Analysts see China’s willingness to work with the international community for a safe and stable Afghanistan as a significant shift in its approach to the new regime in Kabul as Beijing fears that the country is becoming a safe haven for terrorism once again.

IANS | New Delhi |

In a major shift in its stance on the situation in Afghanistan, China now wants the United Nations to coordinate the transition in Afghanistan following the Taliban’s return to Kabul.

At the second meeting of the foreign ministers of the neighbouring countries of Afghanistan hosted by Tehran on Wednesday, Chinese State Councillor and Foreign Minister Wang Yi not only stressed on Taliban making “a clean break with terrorist forces” but also batted for “expanding multilateral coordination” in the country.

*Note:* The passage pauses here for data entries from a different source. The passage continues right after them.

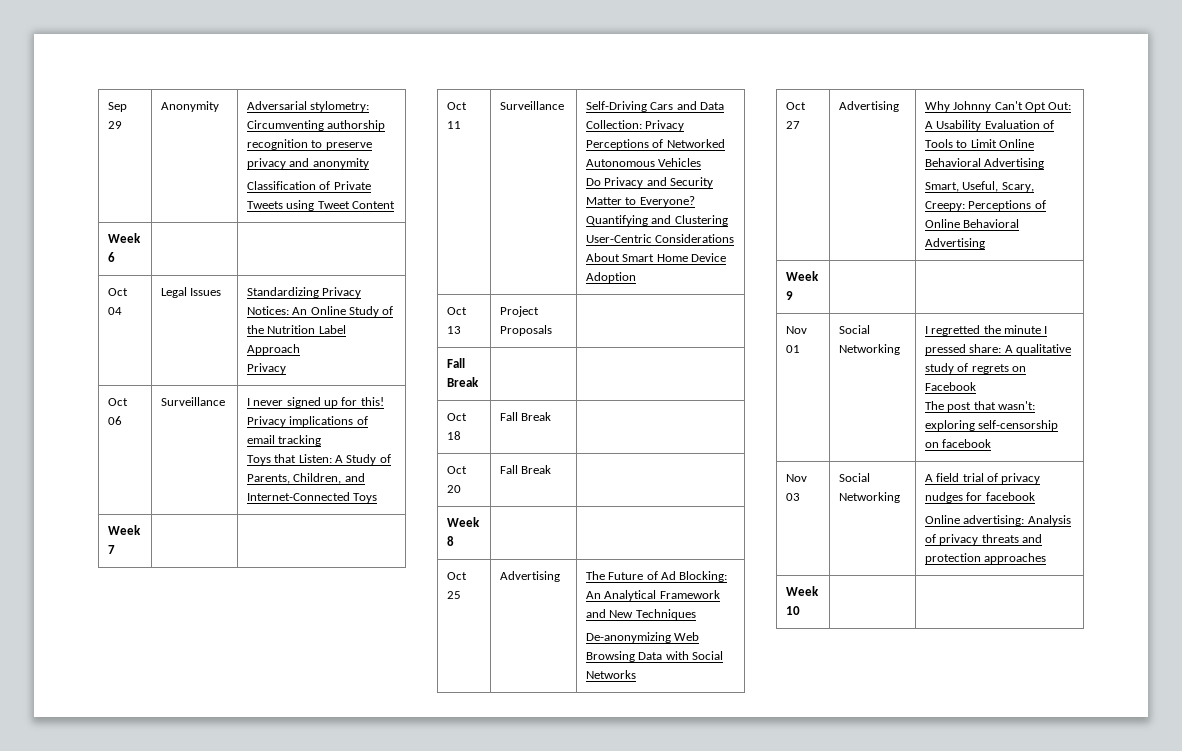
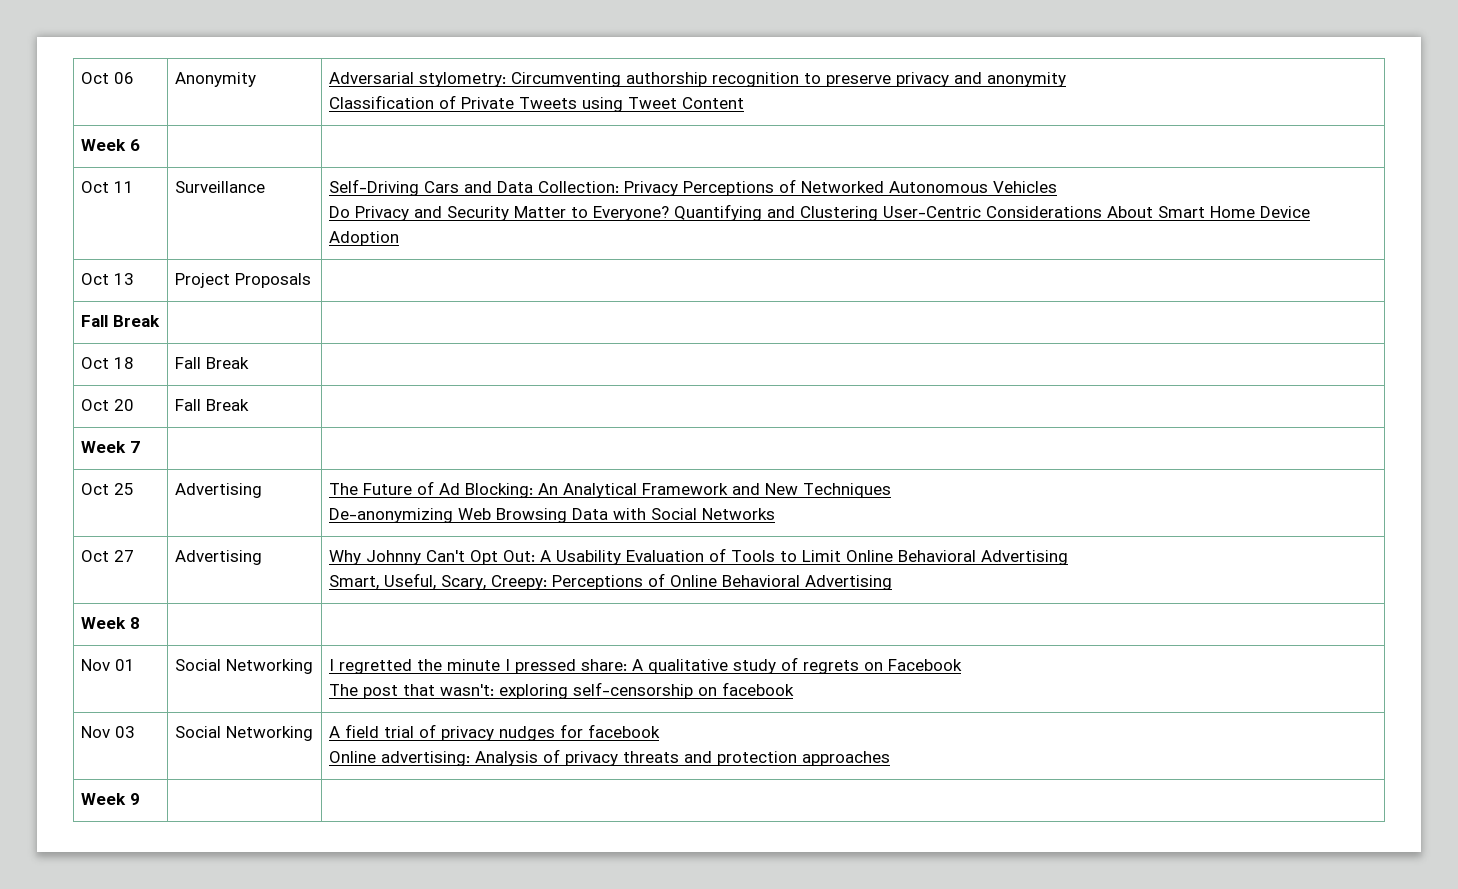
[107,102,127,112] [107,121,122,129] Sep 29 -> [80,72,134,84] Oct 06
[107,288,128,296] [107,307,122,315] [160,287,222,298] [246,287,362,298] [246,306,394,317] [246,325,346,334] [246,344,300,355] [246,363,286,374] [107,398,128,406] [107,416,122,425] [160,397,225,406] [246,397,384,408] [246,416,368,427] [246,435,322,446] [246,454,391,465] [246,473,365,484] [246,492,378,503] [107,525,141,535] [107,545,115,554] // Oct 04 | Legal Issues | Standardizing Privacy Notices: An Online Study of the Nutrition Label Approach // Privacy // Oct 06 | Surveillance | I never signed up for this! Privacy implications of email tracking // Toys that Listen: A Study of Parents, Children, and Internet-Connected Toys // Week 7 | | -> (140, 145) none
[446,536,454,546] 8 -> [129,441,140,453] 7
[785,291,793,300] 9 -> [129,617,140,629] 8
[785,606,800,615] 10 -> [129,793,140,805] 9

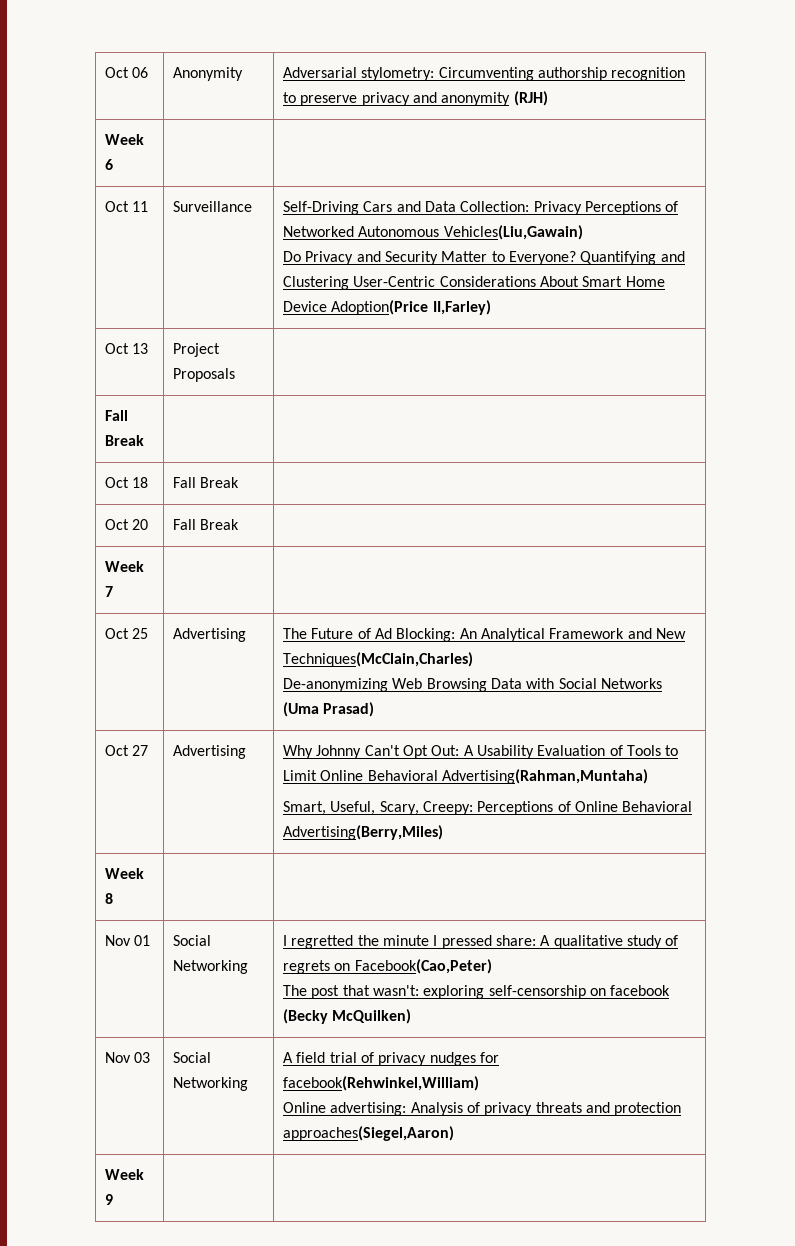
[328,95,744,112] // Classification of Private Tweets using Tweet Content -> [513,91,548,106] (RJH)
[992,181,1057,193] Vehicles -> [443,225,583,240] Vehicles(Liu,Gawain)
[328,231,399,246] Adoption -> [331,300,491,315] Adoption(Price II,Farley)
[802,483,891,498] Techniques -> [283,652,474,667] Techniques(McClain,Charles)
(775, 514) none -> [283,702,375,717] (Uma Prasad)
[980,550,1068,565] Advertising -> [442,769,649,784] Advertising(Rahman,Muntaha)
[804,575,892,590] Advertising -> [283,825,444,840] Advertising(Berry,Miles)
[887,659,962,671] Facebook -> [354,959,492,974] Facebook(Cao,Peter)
(794, 689) none -> [283,1009,412,1024] (Becky McQuilken)
[587,724,660,738] facebook -> [283,1076,480,1091] facebook(Rehwinkel,William)
[801,751,890,766] approaches -> [283,1126,455,1141] approaches(Siegel,Aaron)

Foreign ministers of the six countries bordering Afghanistan, including China, Iran, Tajikistan, Turkmenistan, Uzbekistan and Pakistan participated in the conference along with Russia which began with a video message from UN Secretary General Antonio Guterres.

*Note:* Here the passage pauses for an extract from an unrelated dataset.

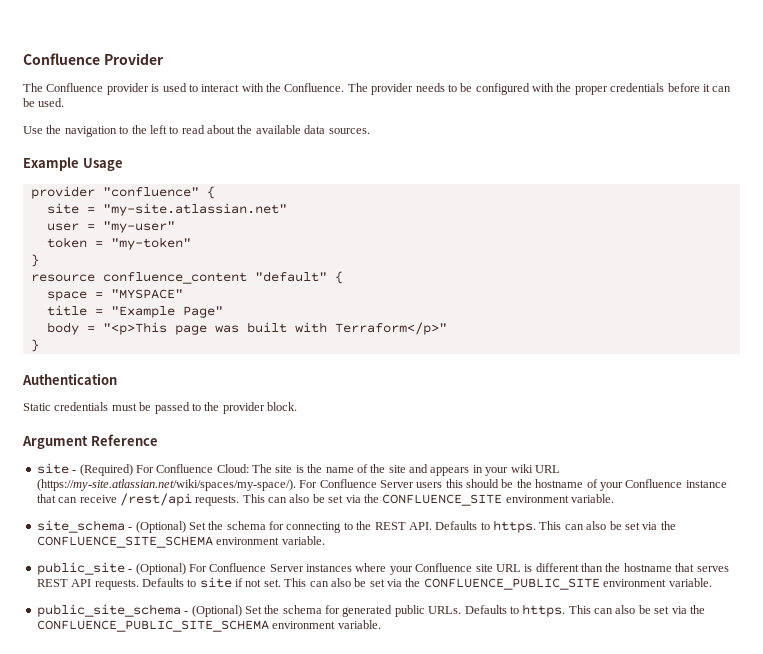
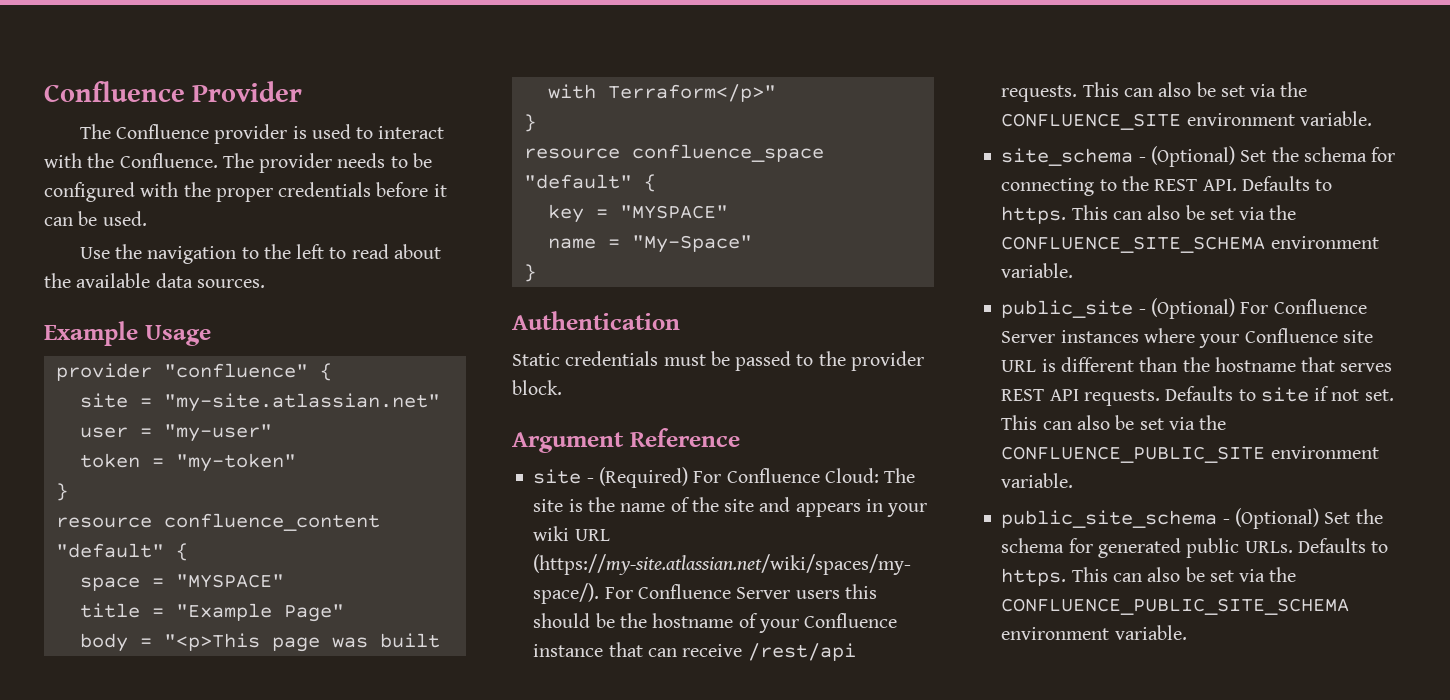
(39, 345) none -> [523,144,824,162] [523,174,656,192] [547,204,728,223] [547,235,752,253] [523,264,536,282] // resource confluence_space "default" { // key = "MYSPACE" // name = "My-Space" // }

“We need to increase mutual reinforcement and build synergy between the various mechanisms on Afghanistan, and support the United Nations as a key coordinator in such fields as maintaining stability, preventing chaos, and providing emergency assistance,” said Wang Yi who is currently on a tour of Europe.

Analysts see China’s willingness to work with the international community for a safe and stable Afghanistan as a significant shift in its approach to the new regime in Kabul as Beijing fears that the country is becoming a safe haven for terrorism once again.

It was not too long ago that China had opposed the global organisation when it had expressed serious concerns about Afghanistan’s future going forward.

A few days after the Taliban had taken control of Kabul on August 15, China had refused to back a UN Security Council resolution put forward by the United States, United Kingdom and France, outlining clear expectations from the new regime regarding the future of Afghanistan.

On Wednesday, a day after he had met a delegation of the interim government of the Afghan Taliban in Doha, the Chinese Foreign Minister insisted on forging “a united front against terrorism” through multilateral platforms such as the UN and the Shanghai Cooperation Organisation.

“We need to positively consider holding bilateral and multilateral counter-terrorism dialogues and cooperation with Afghanistan at an appropriate time,” he said.

Wang Yi also told the gathering that he had a “deep-going exchange of views” with the senior Taliban members in Doha on Tuesday where he expressed the “shared concerns” of Afghanistan’s neighbours. He said that the Taliban is eager to have dialogue and cooperation with the outside, and is serious about it.

The Taliban delegation which met Wang Yi in Qatar was led by Amir Khan Muttaqi, the Acting Foreign Minister of the Afghan Taliban’s interim government.

According to China, the Taliban said that it is having some practical difficulties in developing the economy, improving people’s livelihood and governing the country, and they hope to get external assistance and support.

“The Taliban stated that they take seriously the calls of the international community, especially Afghanistan’s neighbours, and that they will take further positive steps in domestic and foreign policies,” said the Chinese Foreign Minister.

China’s changing viewpoint on Afghanistan was highly visible in the Joint Ministerial Statement released after the foreign ministers’ meeting in Tehran.

It emphasised that international and regional organisations “in particular the United Nations agencies and relevant members of the UN Security Council” should abide by their responsibility for political settlement of Afghanistan issues, rendering support to Afghans to develop the socio-economic infrastructure and providing economic and humanitarian assistance.